C’était au cœur de l’hiver 1940 et Dieu sait si ce fut un hiver rigoureux.
Partout ce n’était que glace.

La manade se trouvait alors sur le bois des Rièges et il nous fallait impérativement l’enlever de là. Pour cela, il fallait gaser * l’étang, mais celui-ci était gelé, les bêtes face a cette immensité glacée refusèrent de s’aventurer sur cette surface qui ne leur inspirait pas confiance.
Nous n’étions que deux gardians, René Chabaud et moi-même et il était, je le répète impératif de sortir la manade de cet endroit.

Après de nombreux efforts et tentatives pour pousser le troupeau sur la glace qui s’avérèrent vains, René Chabaud me dit : « je vais passer devant et appeler Boulard et peut être que les autres suivront » .
C’est ce qui s’est produit et Boulard après une hésitation se hasarda à sa suite.
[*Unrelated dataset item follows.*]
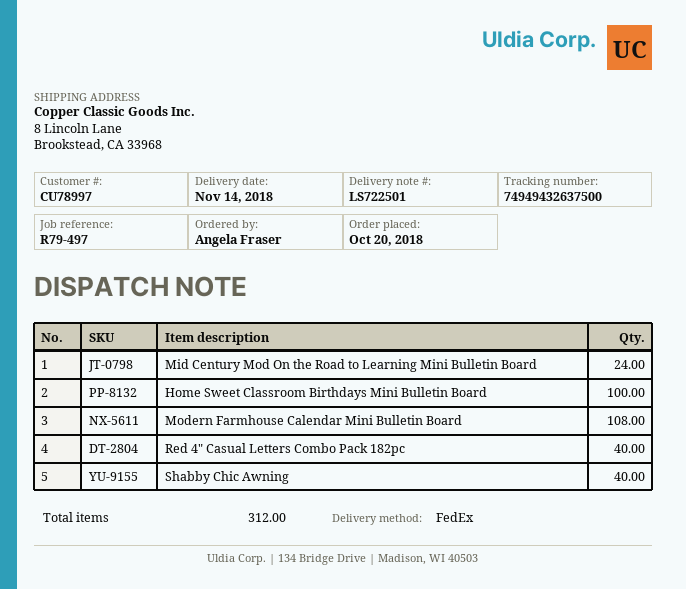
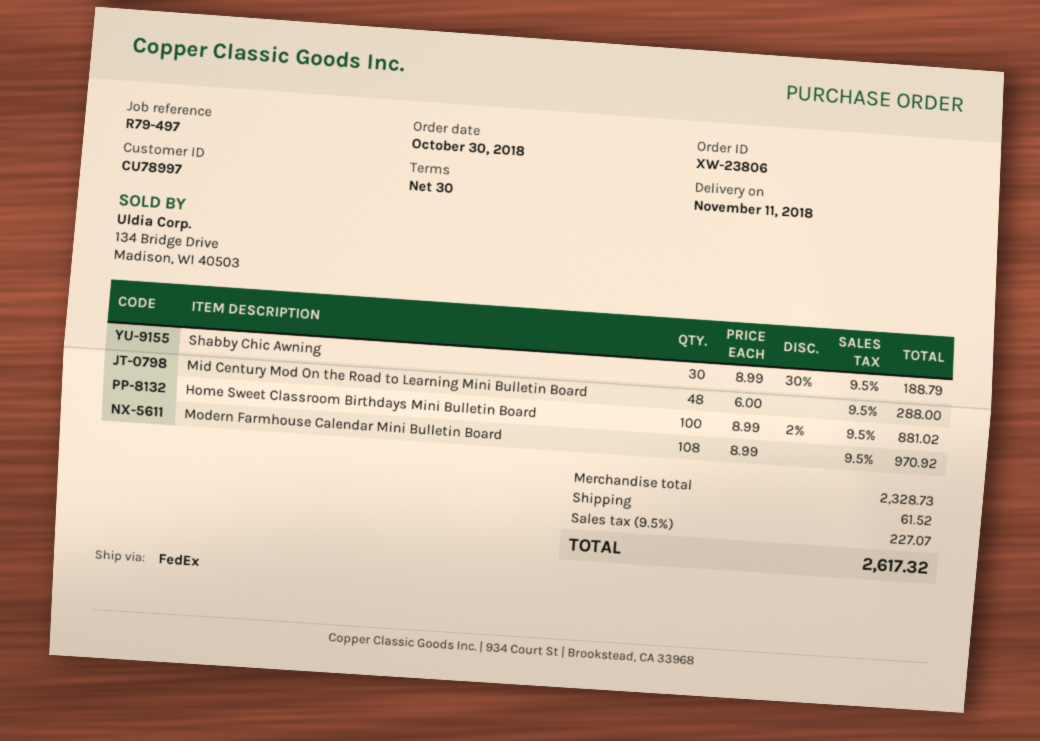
order date: 2018-10-20 -> 2018-10-30
delivery date: 2018-11-14 -> 2018-11-11
Mid Century Mod On the Road to Learning Mini Bulletin Board: 24 -> 48
Red 4" Casual Letters Combo Pack 182pc: 40 -> none
Shabby Chic Awning: 40 -> 30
Moi, pendant ce temps, je poussais l’ensemble de la manade, si bien que voyant le simbèu engagé, un autre taureau en fit de même, puis un autre et ainsi de suite, en file indienne toute la manade se mit à « gaser »

Quand René Chabaud et Boulard accostèrent sur l’autre rive, je quittai avec le dernier taureau le bois des Rièges.
Et là, je n’oublierai jamais cette image que nous formions, une longue chenille noire de 3 kilomètres de long dont le reflet se dessinait sur le gris argenté de cette immensité glacée.

Fermez un instant les yeux et essayez d’imaginer cette scène. Ce tableau irréel mais ô combien envoutant et poignant, de cette longue file de taureaux noirs sur cette glace immaculée.

Jean Ferrat chante si bien « Que la montagne est belle », mais nous, nous pourrions chanter aussi « Que la Camargue est belle » mais voilà elle est encore mieux que cela.